What real phenomena show this kind of oscillation?
This mechanism underlies quantum beats seen in atomic and molecular spectroscopy, Rabi-like oscillations in simplified two-level systems, the periodic 'sloshing' of a particle-in-a-box wave packet built from two eigenstates, and the femtosecond-to-attosecond electronic oscillations studied in ultrafast laser spectroscopy of atoms and molecules.

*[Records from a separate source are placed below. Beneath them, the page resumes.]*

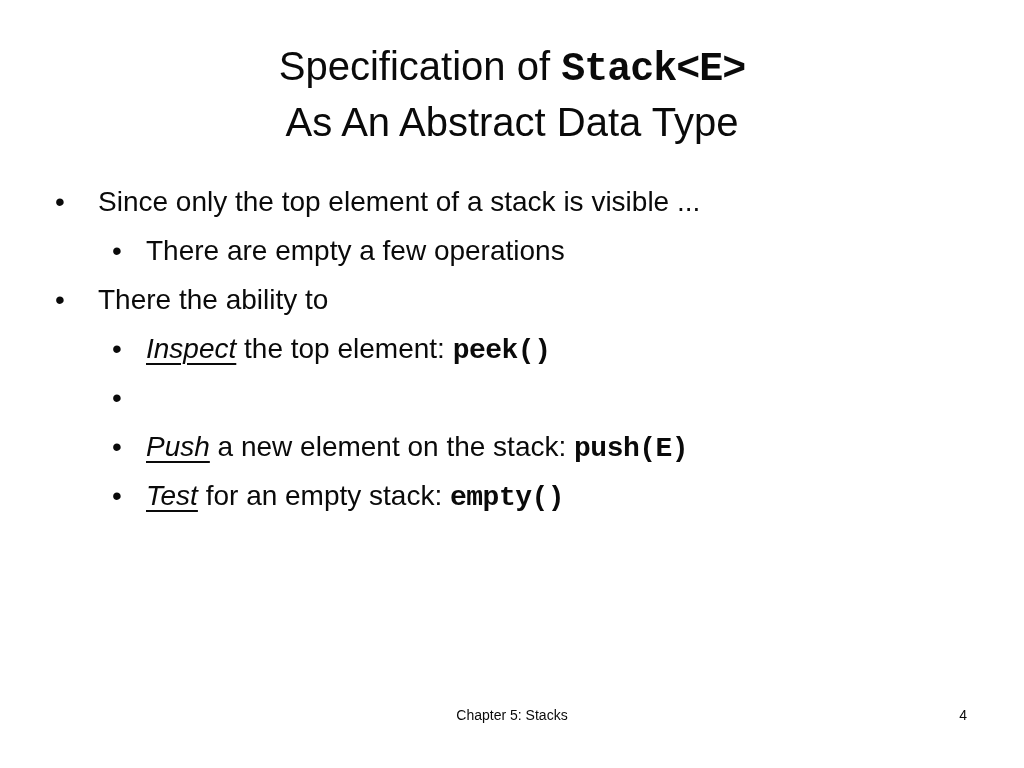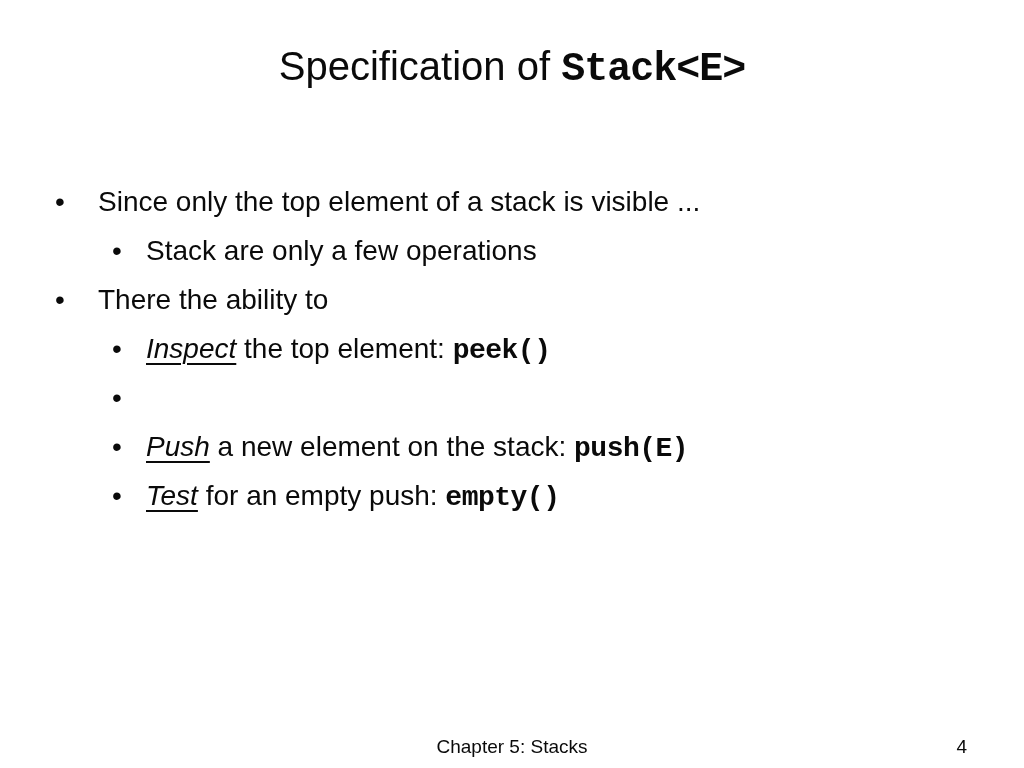"As An Abstract Data Type" div.title-line { html: none -> <div>As An Abstract Data Type</div> }
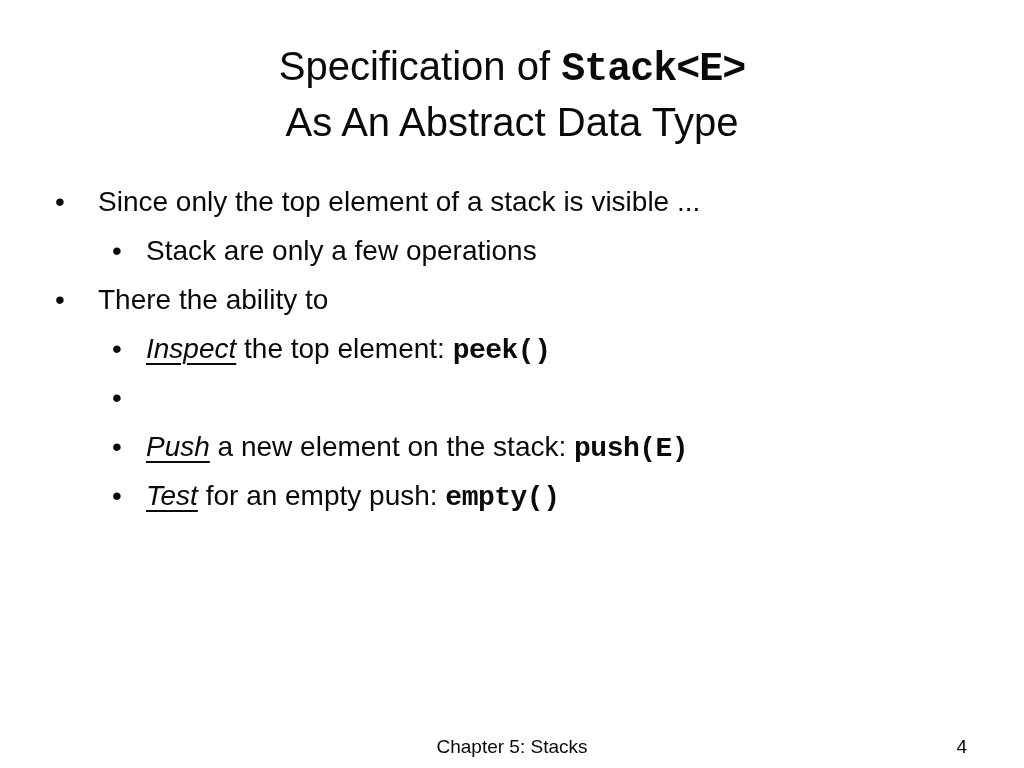"Stack are only a few" span.plain { text: Stack are only -> There are empty }
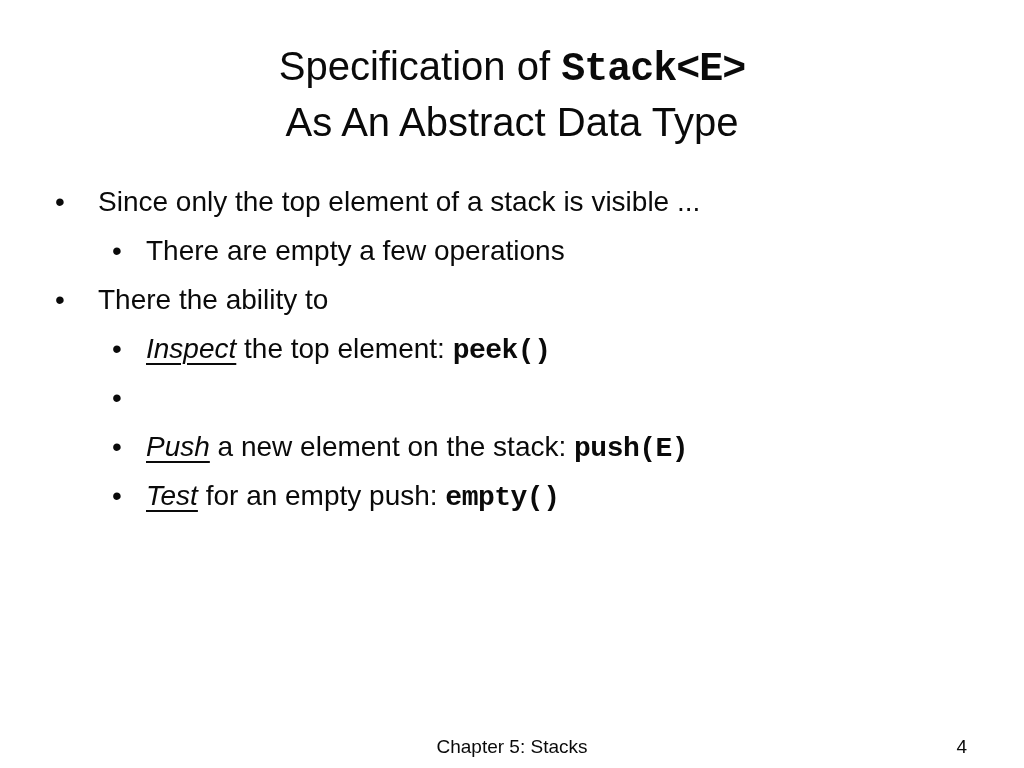"for an empty push:" span.plain { text: push -> stack }
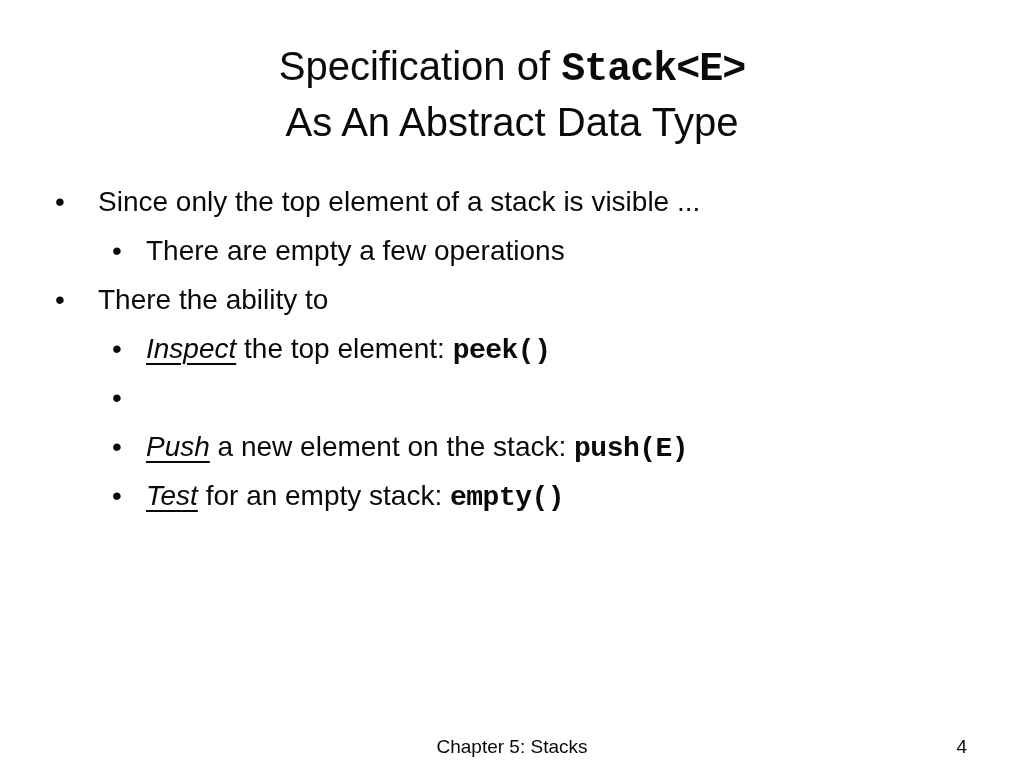"Chapter 5: Stacks" .footer { font-size: 19px -> 14px; margin-top: 32px -> none }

Can more than two eigenstates be combined this way?
Yes, a superposition of many eigenstates evolves as a sum of many phase factors, each with its own frequency, and the resulting motion is generally more complex than simple sinusoidal oscillation, it can show partial and full quantum revivals at times related by the different pairwise beat periods. This calculator focuses on the simplest, fully solvable two-state case.
Does the oscillation ever decay or die out?
Not in this idealized picture. Because both components are exact energy eigenstates of an isolated system, the oscillation continues forever with the same amplitude, this is unitary, reversible quantum evolution. In real physical systems, interactions with an environment (decoherence) typically damp such oscillations over time, but that additional physics is beyond this closed two-state calculation.